You can just send the $10 to Habitat for Humanity...
WildcatTofu
Member
posted: Feb. 9, 2008 @ 5:30p
raringvt said: $10 to the first person to post a pic of the car parked outside Vivian's trailer.
If you click the video on http://cbs5.com/local/auto.loan.defaults.2.645976.html , you will find out she lives in a townhome with a 1 car garage. I am curious did she buy that townhome on subprime mortgage too? Sooner or later, we would see the same woman crying on T.V. saying "they sold me a house I can not afford!!"
No offence or anything, but I don't understand the term "disability" very well. What kind of disabilities are there were you can go around driving (a $100,000 car no less!), but are considered unable to work? I mean even driving is a profession, isn't it? Again, I am not trying to offend people who have medical problems, it is just that in other countries you can easily tell people who are on "disability" and most often drive cars that are modified to accomodate their specific medical situation.
NeuroSynapsis said: do178b said: My guess is that this woman suffers from fibromyalgia.
with a GF who suffers from Fibro, this comment makes me go WTF
Fibromyalgia is the archetypal malingerer's malaise.
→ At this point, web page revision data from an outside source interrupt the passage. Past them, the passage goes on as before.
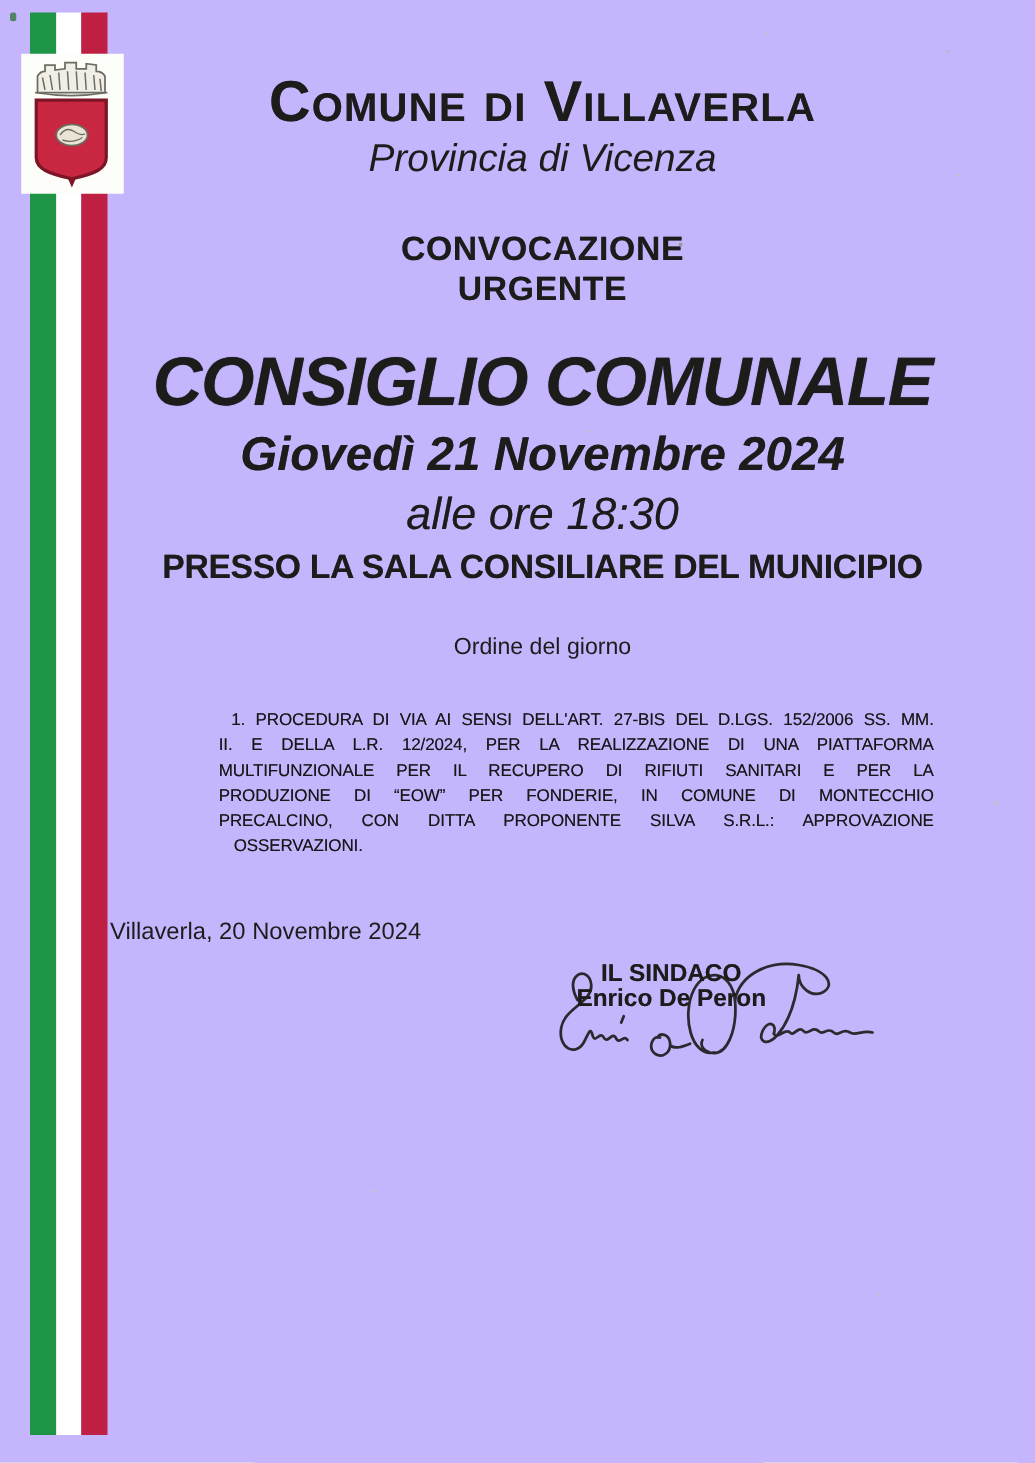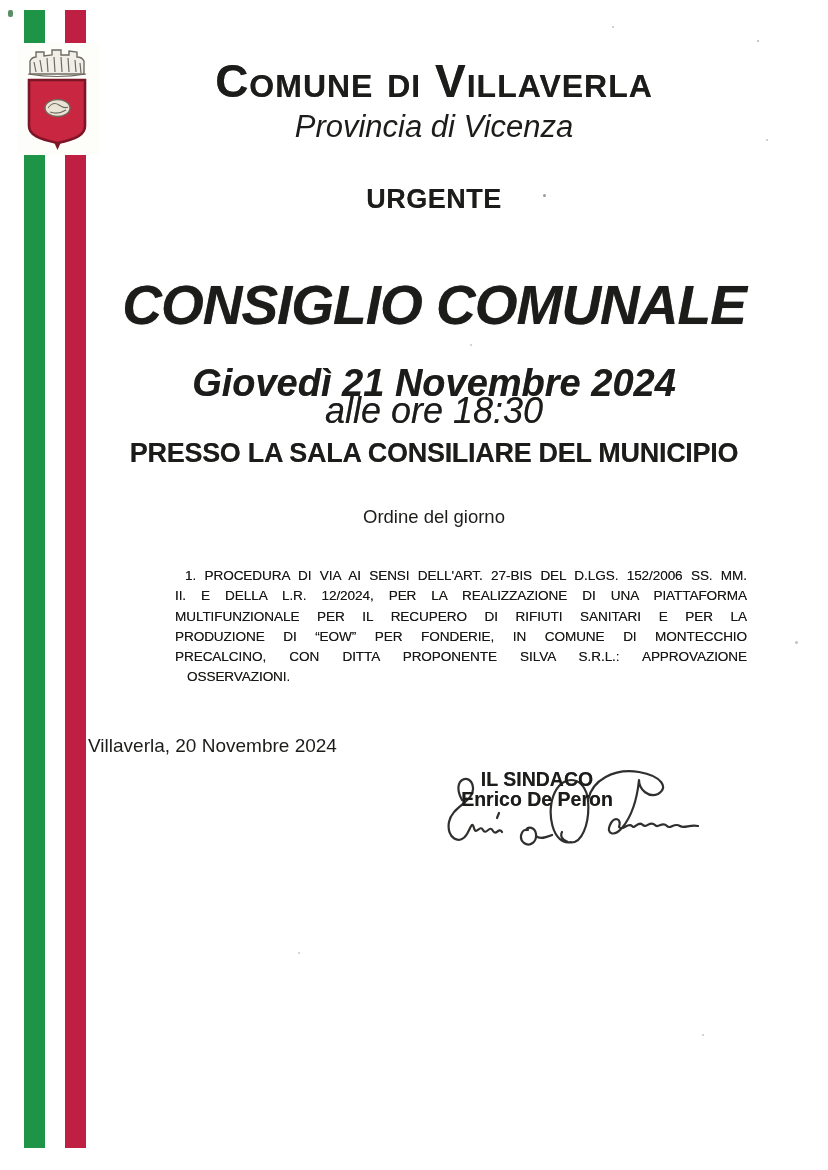--- a/index.html
+++ b/index.html
@@ -63,7 +63,7 @@
 </head>
 <body>
 
-<div class="page" style="background-color: #ffffff;">
+<div class="page" style="background-color: #c4b5fd;">
 
   <div class="stripe green" style="background-color: rgb(30, 148, 71);"></div>
   <div class="stripe white"></div>

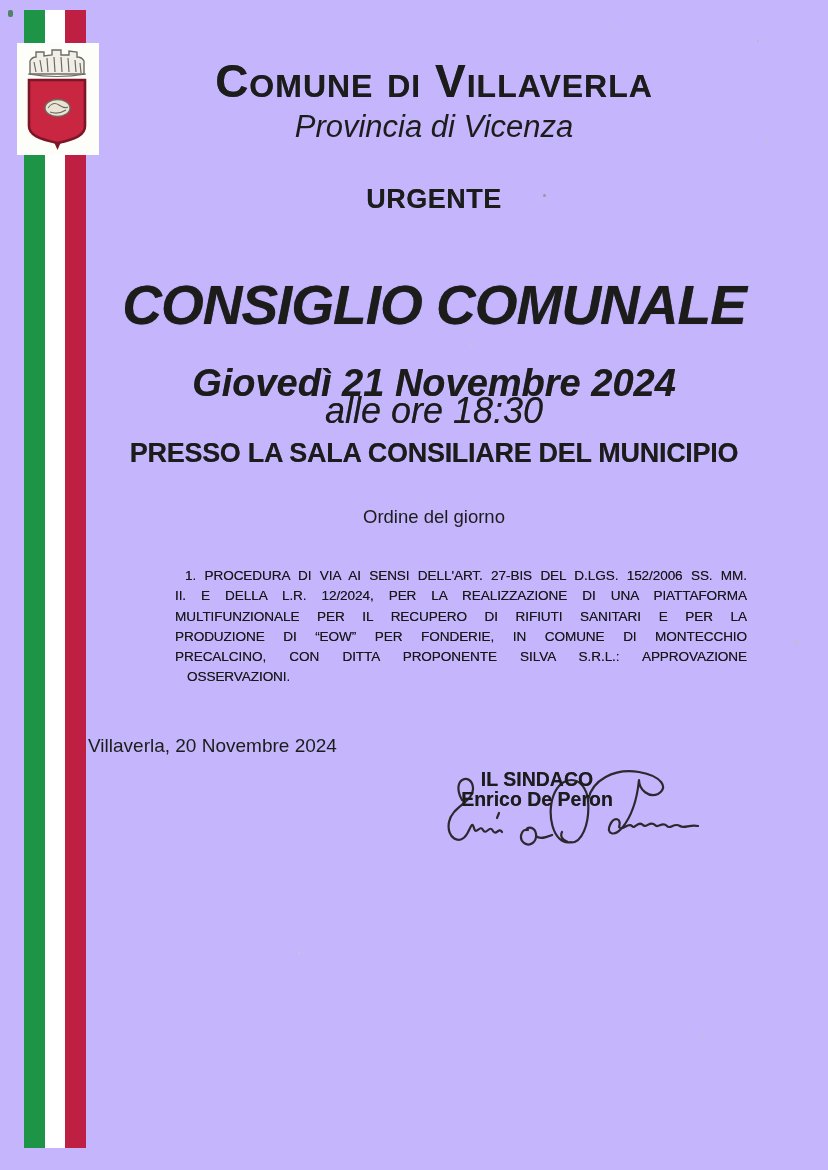--- a/index.html
+++ b/index.html
@@ -88,6 +88,7 @@
     <div class="cline prov">Provincia di Vicenza</div>
 
     <div class="cline convoc">
+      <div>CONVOCAZIONE</div>
       <div>URGENTE</div>
     </div>
 

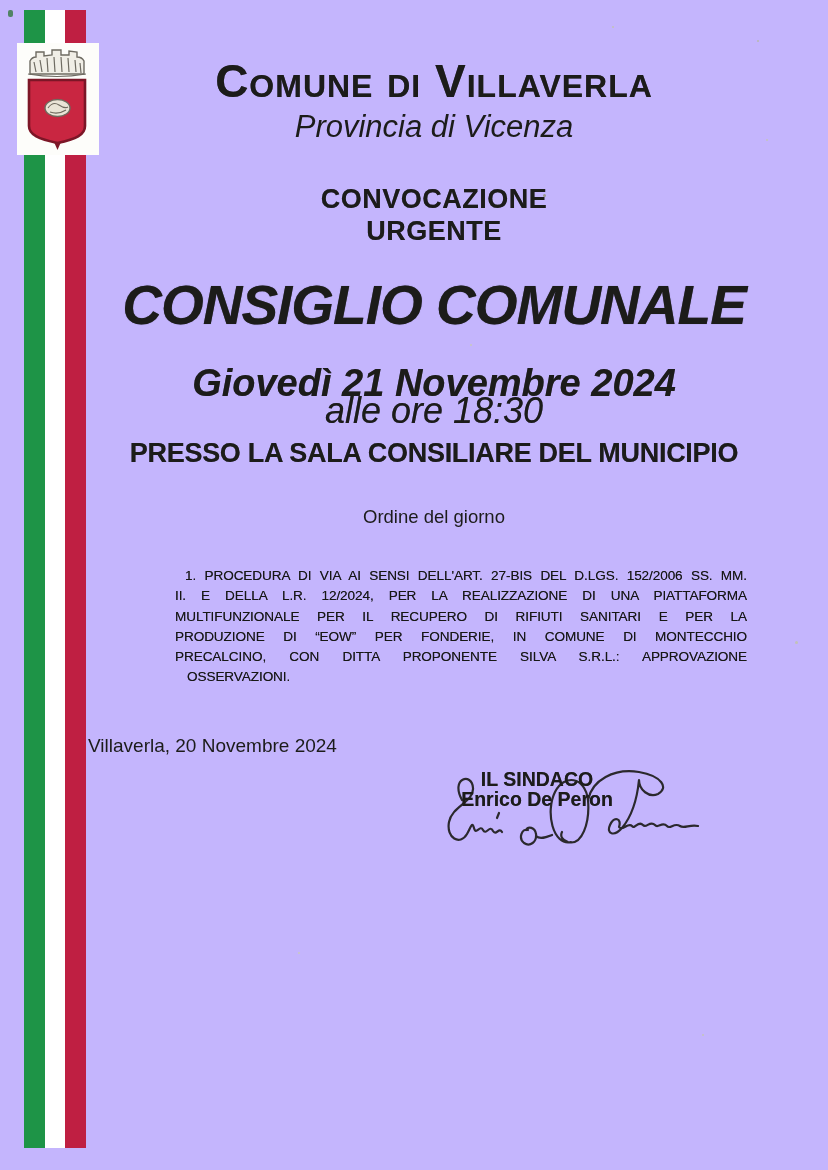--- a/index.html
+++ b/index.html
@@ -36,7 +36,7 @@
     top:274px; font-size:55px; line-height:62px; font-weight:bold; font-style:italic;
     letter-spacing:-1px; text-shadow:0 0 .7px rgba(0,0,0,.6);
   }
-  .mdate { top:361px; font-size:38px; line-height:44px; font-weight:bold; font-style:italic; text-shadow:0 0 .5px rgba(0,0,0,.5); }
+  .mdate { top:342px; font-size:38px; line-height:44px; font-weight:bold; font-style:italic; text-shadow:0 0 .5px rgba(0,0,0,.5); }
   .mtime { top:390px; font-size:36px; line-height:42px; font-weight:normal; font-style:italic; text-shadow:0 0 .5px rgba(0,0,0,.5); }
   .mloc  { top:437px; font-size:27px; line-height:32px; font-weight:bold; letter-spacing:-.3px; text-shadow:0 0 .4px rgba(0,0,0,.5); }
   .agenda-head { top:506px; font-size:18.5px;text-align:center; }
Not saying anything about your girlfriend.
Skipping 117 Messages...
heynoel
Senior Member
posted: Jun. 15, 2008 @ 8:36p
ifyouhavetoask said: heynoel said: broke25engineer said: ArbolLoco said: personal responsibility?
what do you call a dealership that hands out $100,000 cars to random people without verifying income?
so stupid it should be criminal.
The dealership doesn't have to verify any income. It's in the market to make money, not to protect people from themselves. The dealership has already cover it base by taking a $30K deposit. The MSRP of the car is around $100K, thus the deposit is about 1/3 of the car's invoice price. Since they can reprocess the car if the lady stop paying
I wish I could green this twice!Car dealers don't hold the notes on the cars they sell.
If too many of the car loans originating from a dealership default, that dealer will no longer be able to obtain financing for its customers.
Dealerships care very much about bad loans. To think otherwise, is to not understand how dealership financing works.
Yes, of course the bank that actualy owns the loan is the one that is on the hook if the buyer defaults. What I meant to agree with was that businesses are there to make money, not to protect individuals.